- Directions for this task
Check each line below for the word "style", then please report how many lines have it and nothing more.

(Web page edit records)
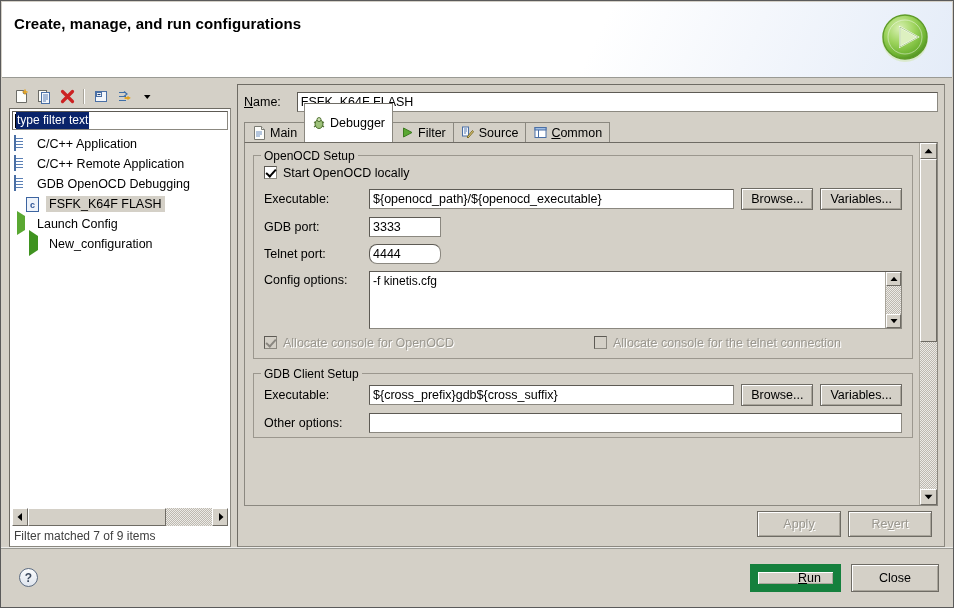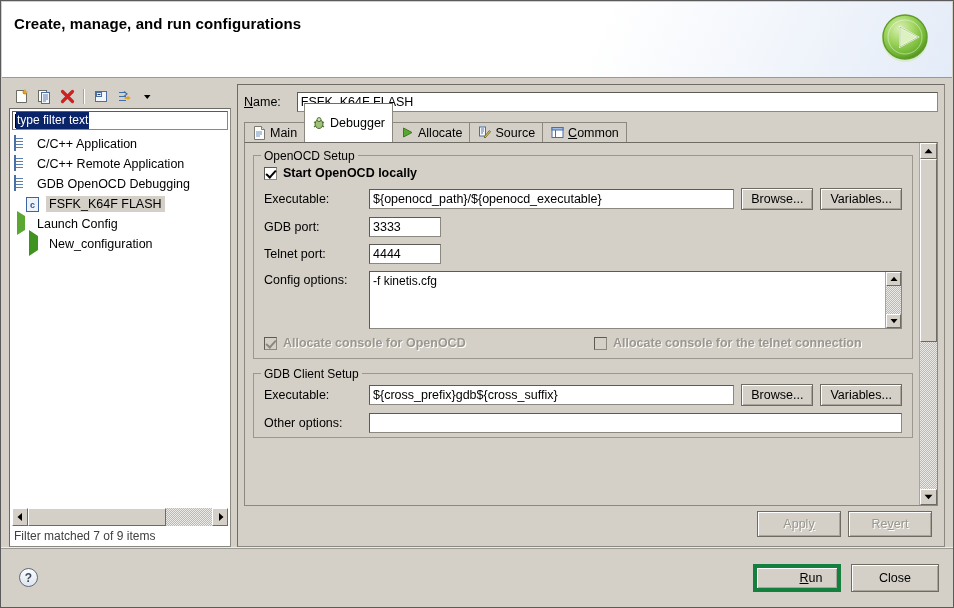--- a/index.html
+++ b/index.html
@@ -534,7 +534,7 @@
               <path d="M2.5 2 L11 6.5 L2.5 11 Z" fill="#5aa832" stroke="#3d7a20"></path>
             </svg>
           </span>
-          <span>Allocate</span>
+          <span>Filter</span>
         </div>
 
         <div class="tab">

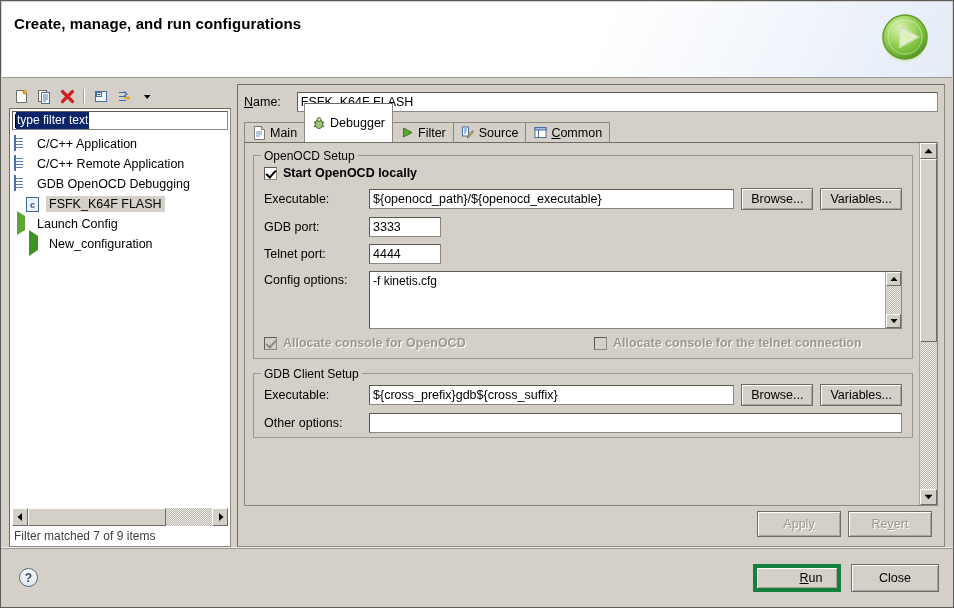--- a/index.html
+++ b/index.html
@@ -257,7 +257,7 @@
   }
   .btn.disabled{color:#9a978f;text-shadow:1px 1px 0 #fff;}
 
-  .cbrow{display:flex;align-items:flex-end;margin-bottom:8px;font-weight:bold;}
+  .cbrow{display:flex;align-items:flex-start;margin-bottom:8px;}
   .cbox{
     width:13px;height:13px;flex:0 0 13px;margin-right:6px;
     background:#fff;border:1px solid #8b8880;border-top-color:#5d5a54;border-left-color:#5d5a54;

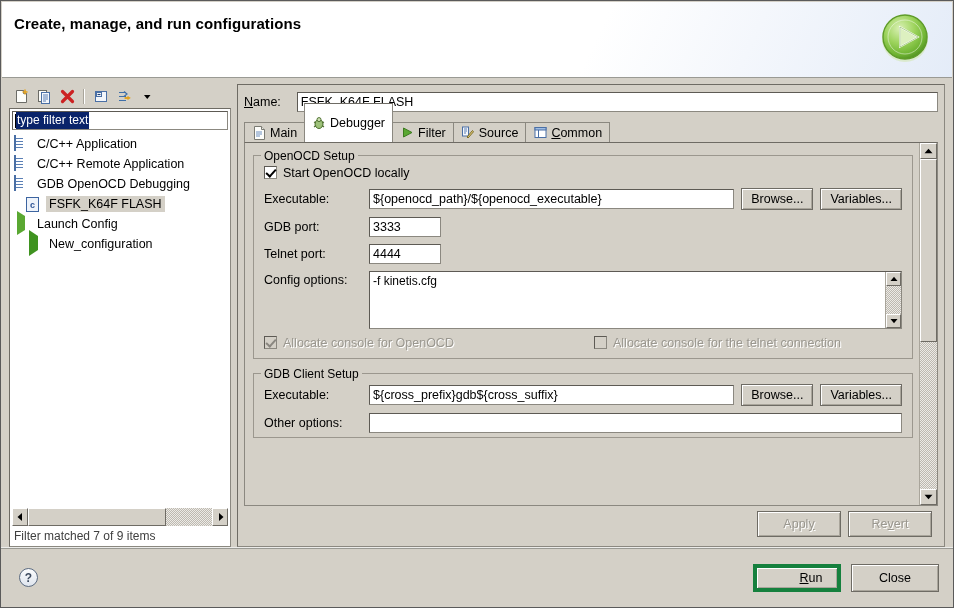--- a/index.html
+++ b/index.html
@@ -585,7 +585,7 @@
 
             <div class="frow">
               <span class="flabel">Telnet port:</span>
-              <span class="finput" style="width:72px;flex:0 0 72px;">4444</span>
+              <span class="finput" style="width:72px;flex:0 0 72px;border-radius:8px;">4444</span>
             </div>
 
             <div class="frow" style="align-items:flex-start;">

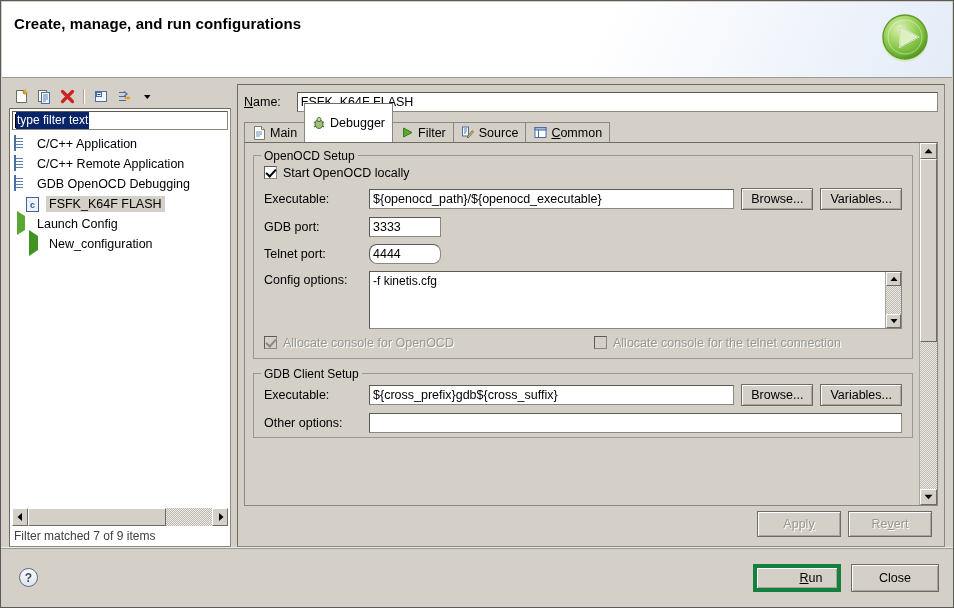--- a/index.html
+++ b/index.html
@@ -345,7 +345,7 @@
     display:flex;align-items:center;justify-content:center;
     font-size:12.5px;margin-left:10px;box-sizing:border-box;cursor:default;
   }
-  .btn-lg.default{border:4px solid #15803d;padding-left:40px;}
+  .btn-lg.default{border:8px solid #15803d;padding-left:40px;}
   .sep-line{
     position:absolute;left:0;right:0;top:0;height:1px;background:#9a9a94;
   }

- Expected output
3